Una spiegazione più precisa venne poi da Christiaan Huygens che nella Dissertatio de causa gravitatis (1690) ricondusse il moto pendolare all'azione combinata della gravità (che diminuisce dai poli all'equatore) e della forza centrifuga, effetto della rotazione (che ai poli si azzera e all'equatore è massima). Furono in tal modo chiarite, nella comune radice fisica, le anomalie del pendolo e le divergenze tra le misure del grado di meridiano e di quello di latitudine; si comprese anche che il pendolo è un apparecchio dinamico che consente di determinare il campo della gravità terrestre (gravimetria), il quale, a sua volta, definisce la superficie del geoide che è il sistema di riferimento per ogni rilevamento e rappresentazione della superficie terrestre.

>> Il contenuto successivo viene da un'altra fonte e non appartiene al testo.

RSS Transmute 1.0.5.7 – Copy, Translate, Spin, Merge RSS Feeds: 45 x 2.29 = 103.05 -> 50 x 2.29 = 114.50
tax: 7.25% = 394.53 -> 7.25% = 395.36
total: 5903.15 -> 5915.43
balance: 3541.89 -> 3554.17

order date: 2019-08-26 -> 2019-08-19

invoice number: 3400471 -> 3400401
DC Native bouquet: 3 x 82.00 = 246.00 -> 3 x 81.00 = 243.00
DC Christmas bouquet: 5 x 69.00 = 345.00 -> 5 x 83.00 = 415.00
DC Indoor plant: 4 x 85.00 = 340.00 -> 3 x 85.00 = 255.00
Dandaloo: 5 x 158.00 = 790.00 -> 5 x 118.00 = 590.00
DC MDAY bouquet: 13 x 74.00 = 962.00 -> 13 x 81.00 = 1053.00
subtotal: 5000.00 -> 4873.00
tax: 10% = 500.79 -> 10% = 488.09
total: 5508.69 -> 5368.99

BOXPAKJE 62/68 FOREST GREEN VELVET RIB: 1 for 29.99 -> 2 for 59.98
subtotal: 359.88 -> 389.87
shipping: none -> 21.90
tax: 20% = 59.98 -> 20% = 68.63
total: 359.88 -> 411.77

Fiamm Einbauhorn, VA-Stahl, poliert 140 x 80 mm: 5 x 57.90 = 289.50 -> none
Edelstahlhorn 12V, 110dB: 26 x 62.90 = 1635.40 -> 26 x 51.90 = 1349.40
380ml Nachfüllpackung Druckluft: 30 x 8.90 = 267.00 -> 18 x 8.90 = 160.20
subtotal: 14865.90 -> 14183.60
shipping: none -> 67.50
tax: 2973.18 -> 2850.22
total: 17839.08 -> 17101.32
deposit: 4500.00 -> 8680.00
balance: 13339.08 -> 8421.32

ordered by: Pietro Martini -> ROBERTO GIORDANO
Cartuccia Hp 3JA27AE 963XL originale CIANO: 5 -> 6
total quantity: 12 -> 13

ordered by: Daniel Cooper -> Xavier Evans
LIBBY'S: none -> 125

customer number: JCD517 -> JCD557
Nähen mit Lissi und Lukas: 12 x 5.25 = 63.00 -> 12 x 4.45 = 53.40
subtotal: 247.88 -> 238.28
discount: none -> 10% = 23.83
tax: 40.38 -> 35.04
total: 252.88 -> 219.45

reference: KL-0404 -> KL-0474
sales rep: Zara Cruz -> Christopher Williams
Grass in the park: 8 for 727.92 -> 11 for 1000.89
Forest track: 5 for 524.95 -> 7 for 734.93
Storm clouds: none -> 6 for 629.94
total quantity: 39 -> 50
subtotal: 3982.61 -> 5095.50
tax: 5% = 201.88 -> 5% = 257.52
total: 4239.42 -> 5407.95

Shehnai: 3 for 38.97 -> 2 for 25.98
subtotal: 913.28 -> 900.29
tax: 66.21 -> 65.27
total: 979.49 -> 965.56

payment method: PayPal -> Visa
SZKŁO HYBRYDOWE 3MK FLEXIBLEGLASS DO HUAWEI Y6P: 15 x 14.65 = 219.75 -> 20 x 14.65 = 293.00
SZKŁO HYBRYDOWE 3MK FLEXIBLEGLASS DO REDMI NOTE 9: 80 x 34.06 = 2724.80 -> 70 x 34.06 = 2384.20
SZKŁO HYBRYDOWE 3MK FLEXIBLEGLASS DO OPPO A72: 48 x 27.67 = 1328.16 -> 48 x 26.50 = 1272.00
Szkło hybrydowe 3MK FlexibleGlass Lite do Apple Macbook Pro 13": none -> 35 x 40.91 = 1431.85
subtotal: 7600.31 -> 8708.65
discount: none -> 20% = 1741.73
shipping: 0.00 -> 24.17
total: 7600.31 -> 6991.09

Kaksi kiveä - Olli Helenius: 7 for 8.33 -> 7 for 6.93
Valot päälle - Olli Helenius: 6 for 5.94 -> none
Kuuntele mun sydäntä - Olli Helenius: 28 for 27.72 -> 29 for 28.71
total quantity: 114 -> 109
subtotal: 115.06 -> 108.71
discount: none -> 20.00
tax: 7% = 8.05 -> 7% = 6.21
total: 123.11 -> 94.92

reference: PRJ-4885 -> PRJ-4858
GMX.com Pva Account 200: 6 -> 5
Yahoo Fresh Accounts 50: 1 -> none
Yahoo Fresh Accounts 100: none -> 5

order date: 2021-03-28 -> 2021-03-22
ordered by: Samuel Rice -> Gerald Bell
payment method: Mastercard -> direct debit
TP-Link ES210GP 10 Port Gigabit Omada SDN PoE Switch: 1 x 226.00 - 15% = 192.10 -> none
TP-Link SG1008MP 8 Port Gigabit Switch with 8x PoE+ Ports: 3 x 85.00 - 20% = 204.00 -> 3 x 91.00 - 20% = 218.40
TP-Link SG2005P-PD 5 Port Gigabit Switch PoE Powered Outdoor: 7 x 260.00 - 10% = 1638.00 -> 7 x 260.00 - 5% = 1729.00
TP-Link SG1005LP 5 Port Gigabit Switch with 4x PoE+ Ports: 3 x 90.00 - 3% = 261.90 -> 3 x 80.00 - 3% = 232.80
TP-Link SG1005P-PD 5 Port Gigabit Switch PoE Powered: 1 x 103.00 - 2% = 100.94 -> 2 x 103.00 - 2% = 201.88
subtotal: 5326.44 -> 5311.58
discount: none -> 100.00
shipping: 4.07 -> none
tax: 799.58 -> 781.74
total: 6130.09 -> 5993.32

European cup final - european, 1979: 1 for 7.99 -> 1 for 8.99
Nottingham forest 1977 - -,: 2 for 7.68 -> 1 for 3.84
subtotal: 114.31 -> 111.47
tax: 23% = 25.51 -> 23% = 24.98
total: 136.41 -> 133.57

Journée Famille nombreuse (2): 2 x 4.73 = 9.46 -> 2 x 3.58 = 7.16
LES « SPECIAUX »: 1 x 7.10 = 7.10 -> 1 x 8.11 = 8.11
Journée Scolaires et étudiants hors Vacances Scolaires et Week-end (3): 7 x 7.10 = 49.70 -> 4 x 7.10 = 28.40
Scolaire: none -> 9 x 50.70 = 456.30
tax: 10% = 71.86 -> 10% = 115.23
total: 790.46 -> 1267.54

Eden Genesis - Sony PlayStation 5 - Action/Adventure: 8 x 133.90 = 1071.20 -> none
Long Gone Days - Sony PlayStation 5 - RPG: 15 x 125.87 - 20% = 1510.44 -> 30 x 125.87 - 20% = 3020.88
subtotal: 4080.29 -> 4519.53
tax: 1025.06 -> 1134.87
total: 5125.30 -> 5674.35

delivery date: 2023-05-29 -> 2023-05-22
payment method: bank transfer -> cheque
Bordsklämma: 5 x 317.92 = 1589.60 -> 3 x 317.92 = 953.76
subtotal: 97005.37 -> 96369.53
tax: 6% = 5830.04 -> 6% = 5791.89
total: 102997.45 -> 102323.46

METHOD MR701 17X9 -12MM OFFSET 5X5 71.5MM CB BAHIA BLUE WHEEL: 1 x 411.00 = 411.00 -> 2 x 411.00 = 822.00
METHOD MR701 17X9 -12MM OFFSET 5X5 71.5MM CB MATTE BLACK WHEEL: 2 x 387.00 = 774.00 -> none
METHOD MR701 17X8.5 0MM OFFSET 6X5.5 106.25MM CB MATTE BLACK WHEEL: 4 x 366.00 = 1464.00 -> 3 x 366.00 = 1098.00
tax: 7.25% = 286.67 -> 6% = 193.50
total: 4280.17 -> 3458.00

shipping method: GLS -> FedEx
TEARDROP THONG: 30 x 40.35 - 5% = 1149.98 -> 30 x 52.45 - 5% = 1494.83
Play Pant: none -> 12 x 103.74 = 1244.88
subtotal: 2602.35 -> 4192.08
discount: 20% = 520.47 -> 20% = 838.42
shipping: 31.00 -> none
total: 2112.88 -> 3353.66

Gli enunciati newtoniani, che negano l'ipotesi della simmetria sferica della Terra, non chiusero affatto la questione geodetica. Da un lato c'era chi, applicando il puro ragionamento geometrico alla ricostruzione della sezione ipotetica del globo, che aveva come forma di riferimento l'ellissoide, e basandosi sui dati di rilevamento per i quali all'aumento della latitudine corrispondeva l'allungamento del grado di meridiano, era certo che l'asse maggiore del pianeta sarebbe dovuto passare per i poli. Dall'altro lato c'era chi, invece, considerava preminenti nella dimostrazione le misurazioni sul terreno, ritenendo che, se le verticali degli estremi degli archi misurati davano luogo a una ellissi, i prolungamenti delle verticali non s'incontravano al centro ma in punti diversi: in questo caso, gli archi corrispondenti ad angoli uguali avevano una lunghezza maggiore quanto più si allontanavano dall'asse maggiore, cioè dall'asse equatoriale.

La diatriba sulla forma della Terra si trascinò ancora nei primi decenni del Settecento. La soluzione si ebbe con le spedizioni francesi in Perù (1735-1741) e in Lapponia (1736-1737), due episodi in cui la scienza, la tecnica e la partecipazione dello Stato confluirono in un'impresa scientifica i cui risultati avrebbero avuto una rapida ricaduta sullo sviluppo di queste ricerche in Europa.